[[ Source records, beginning ]]

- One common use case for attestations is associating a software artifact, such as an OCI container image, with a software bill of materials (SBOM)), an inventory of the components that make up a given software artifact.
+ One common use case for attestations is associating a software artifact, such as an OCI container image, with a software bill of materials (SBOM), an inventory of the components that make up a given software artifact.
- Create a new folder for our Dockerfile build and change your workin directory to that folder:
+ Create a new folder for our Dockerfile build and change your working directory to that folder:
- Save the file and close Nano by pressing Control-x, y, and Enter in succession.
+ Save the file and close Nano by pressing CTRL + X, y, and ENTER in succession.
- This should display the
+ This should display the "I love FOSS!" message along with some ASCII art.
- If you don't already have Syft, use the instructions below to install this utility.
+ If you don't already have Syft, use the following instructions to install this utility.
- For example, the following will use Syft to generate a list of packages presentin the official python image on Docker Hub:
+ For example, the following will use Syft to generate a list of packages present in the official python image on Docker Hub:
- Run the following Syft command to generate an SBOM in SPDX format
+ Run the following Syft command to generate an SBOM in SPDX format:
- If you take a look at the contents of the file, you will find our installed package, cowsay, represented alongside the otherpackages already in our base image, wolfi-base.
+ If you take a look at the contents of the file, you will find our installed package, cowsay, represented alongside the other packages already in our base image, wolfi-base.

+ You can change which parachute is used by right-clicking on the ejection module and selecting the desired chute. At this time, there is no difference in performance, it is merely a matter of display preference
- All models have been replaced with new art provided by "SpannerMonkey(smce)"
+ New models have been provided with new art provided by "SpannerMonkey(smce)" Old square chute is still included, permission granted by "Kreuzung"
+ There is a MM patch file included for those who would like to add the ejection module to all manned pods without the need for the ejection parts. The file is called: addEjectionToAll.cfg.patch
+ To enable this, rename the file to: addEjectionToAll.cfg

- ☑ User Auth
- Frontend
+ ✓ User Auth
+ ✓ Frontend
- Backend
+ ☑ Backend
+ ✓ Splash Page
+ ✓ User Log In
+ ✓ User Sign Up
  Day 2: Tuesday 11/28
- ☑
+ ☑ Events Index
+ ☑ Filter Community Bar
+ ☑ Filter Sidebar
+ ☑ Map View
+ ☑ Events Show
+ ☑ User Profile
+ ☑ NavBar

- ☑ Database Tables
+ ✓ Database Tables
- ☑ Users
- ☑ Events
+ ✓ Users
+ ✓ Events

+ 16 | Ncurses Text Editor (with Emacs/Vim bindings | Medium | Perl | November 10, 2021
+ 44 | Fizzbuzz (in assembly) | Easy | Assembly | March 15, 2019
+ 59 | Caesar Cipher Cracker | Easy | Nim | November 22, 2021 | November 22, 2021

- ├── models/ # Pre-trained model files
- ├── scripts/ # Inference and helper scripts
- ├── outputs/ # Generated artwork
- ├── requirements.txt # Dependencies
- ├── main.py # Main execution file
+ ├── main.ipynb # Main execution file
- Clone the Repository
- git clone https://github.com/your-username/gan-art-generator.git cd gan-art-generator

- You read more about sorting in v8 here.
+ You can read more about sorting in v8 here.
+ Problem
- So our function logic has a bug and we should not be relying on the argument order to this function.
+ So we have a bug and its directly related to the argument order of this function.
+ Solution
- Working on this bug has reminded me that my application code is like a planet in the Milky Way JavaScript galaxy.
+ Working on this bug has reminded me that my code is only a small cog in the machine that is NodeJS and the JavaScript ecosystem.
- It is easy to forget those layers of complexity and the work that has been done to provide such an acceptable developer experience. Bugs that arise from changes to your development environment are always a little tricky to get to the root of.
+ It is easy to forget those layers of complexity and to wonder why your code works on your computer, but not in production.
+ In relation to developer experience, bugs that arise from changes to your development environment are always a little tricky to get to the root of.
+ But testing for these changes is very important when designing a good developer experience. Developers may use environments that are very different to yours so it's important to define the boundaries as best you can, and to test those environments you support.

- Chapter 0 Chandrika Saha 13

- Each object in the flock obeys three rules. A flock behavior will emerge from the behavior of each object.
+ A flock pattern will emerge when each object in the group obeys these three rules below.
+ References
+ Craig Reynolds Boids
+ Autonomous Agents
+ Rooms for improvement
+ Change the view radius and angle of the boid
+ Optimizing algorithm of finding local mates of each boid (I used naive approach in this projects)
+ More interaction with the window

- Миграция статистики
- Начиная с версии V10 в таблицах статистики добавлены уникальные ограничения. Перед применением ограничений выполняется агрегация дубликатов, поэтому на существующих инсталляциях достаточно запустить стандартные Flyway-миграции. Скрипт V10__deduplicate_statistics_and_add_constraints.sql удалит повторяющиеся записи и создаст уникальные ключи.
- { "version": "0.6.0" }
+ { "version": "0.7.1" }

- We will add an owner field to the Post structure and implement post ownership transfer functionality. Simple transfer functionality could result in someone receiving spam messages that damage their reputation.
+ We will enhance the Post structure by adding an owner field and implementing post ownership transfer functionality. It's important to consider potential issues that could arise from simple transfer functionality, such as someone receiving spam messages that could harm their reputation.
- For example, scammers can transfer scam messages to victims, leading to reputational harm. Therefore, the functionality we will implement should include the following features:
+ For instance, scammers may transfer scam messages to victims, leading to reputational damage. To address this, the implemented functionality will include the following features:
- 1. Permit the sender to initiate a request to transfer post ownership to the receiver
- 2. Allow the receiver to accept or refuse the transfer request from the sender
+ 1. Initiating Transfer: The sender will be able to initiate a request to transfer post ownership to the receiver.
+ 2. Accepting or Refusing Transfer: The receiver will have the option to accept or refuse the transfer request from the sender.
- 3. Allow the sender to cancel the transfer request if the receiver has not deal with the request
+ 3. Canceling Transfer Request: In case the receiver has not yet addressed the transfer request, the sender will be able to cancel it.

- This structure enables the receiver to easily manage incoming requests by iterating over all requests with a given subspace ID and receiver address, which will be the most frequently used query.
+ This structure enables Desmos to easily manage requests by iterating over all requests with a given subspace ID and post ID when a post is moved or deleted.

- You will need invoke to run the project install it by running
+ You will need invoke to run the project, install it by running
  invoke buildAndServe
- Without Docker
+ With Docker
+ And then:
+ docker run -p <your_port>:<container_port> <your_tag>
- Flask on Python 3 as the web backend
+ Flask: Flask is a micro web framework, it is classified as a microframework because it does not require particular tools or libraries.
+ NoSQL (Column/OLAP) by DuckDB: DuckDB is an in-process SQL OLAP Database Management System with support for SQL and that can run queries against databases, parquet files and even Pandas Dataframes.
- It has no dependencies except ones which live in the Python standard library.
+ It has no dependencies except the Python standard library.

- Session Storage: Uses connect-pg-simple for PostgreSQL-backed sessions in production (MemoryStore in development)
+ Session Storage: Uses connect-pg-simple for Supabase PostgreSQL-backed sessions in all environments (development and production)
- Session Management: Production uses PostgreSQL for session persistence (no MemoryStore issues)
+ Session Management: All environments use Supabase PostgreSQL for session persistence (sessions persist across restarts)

[[ Source records, end ]]

Taking the entries above, print exactly the lines starting at the line with "three rules below." and ending at the line with "- Миграция статистики", both included.

+ A flock pattern will emerge when each object in the group obeys these three rules below.
+ References
+ Craig Reynolds Boids
+ Autonomous Agents
+ Rooms for improvement
+ Change the view radius and angle of the boid
+ Optimizing algorithm of finding local mates of each boid (I used naive approach in this projects)
+ More interaction with the window

- Миграция статистики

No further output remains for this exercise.